> [DATA SECTION]
________

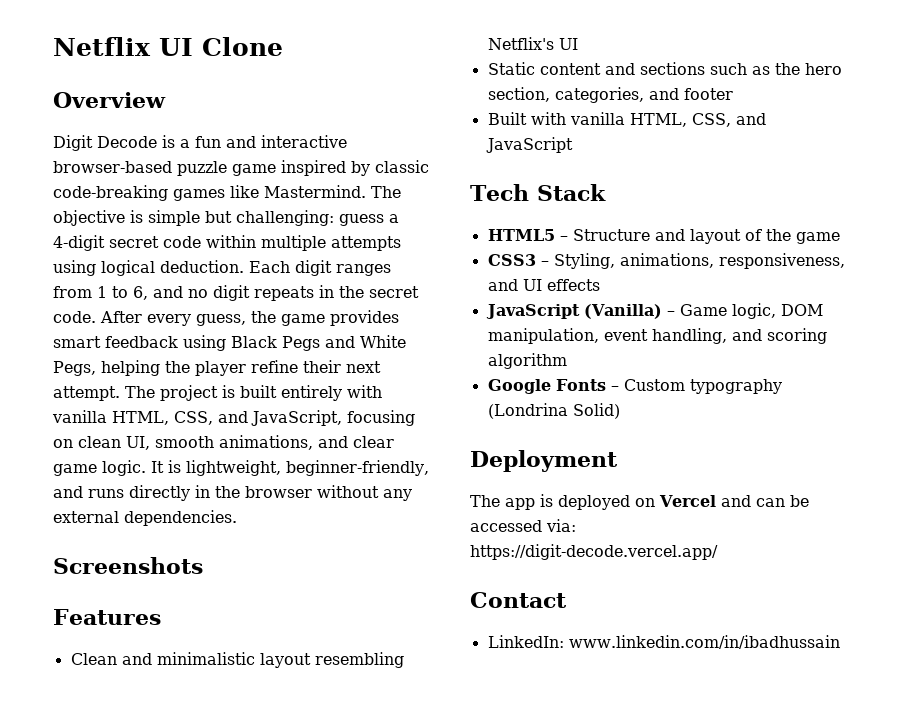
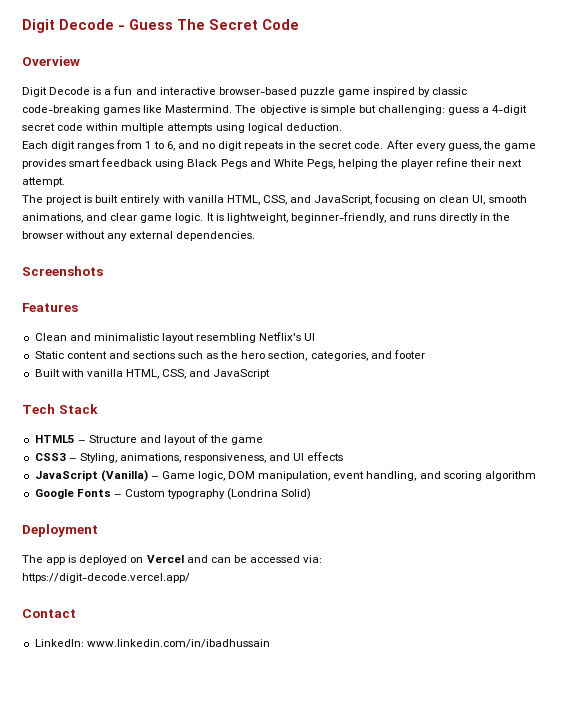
- Netflix UI Clone
+ Digit Decode - Guess The Secret Code
- The objective is simple but challenging: guess a 4-digit secret code within multiple attempts using logical deduction. Each digit ranges from 1 to 6, and no digit repeats in the secret code.
+ The objective is simple but challenging: guess a 4-digit secret code within multiple attempts using logical deduction.
+ Each digit ranges from 1 to 6, and no digit repeats in the secret code.
- After every guess, the game provides smart feedback using Black Pegs and White Pegs, helping the player refine their next attempt. The project is built entirely with vanilla HTML, CSS, and JavaScript, focusing on clean UI, smooth animations, and clear game logic.
+ After every guess, the game provides smart feedback using Black Pegs and White Pegs, helping the player refine their next attempt.
+ The project is built entirely with vanilla HTML, CSS, and JavaScript, focusing on clean UI, smooth animations, and clear game logic.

________

> [WHAT TO WORK ON] Exactly repeat the material from its first line through the line with "- After every", including both, and leave the pictures and everything else out.

> [SOLUTION FOR THIS PROBLEM]
- Netflix UI Clone
+ Digit Decode - Guess The Secret Code
- The objective is simple but challenging: guess a 4-digit secret code within multiple attempts using logical deduction. Each digit ranges from 1 to 6, and no digit repeats in the secret code.
+ The objective is simple but challenging: guess a 4-digit secret code within multiple attempts using logical deduction.
+ Each digit ranges from 1 to 6, and no digit repeats in the secret code.
- After every guess, the game provides smart feedback using Black Pegs and White Pegs, helping the player refine their next attempt. The project is built entirely with vanilla HTML, CSS, and JavaScript, focusing on clean UI, smooth animations, and clear game logic.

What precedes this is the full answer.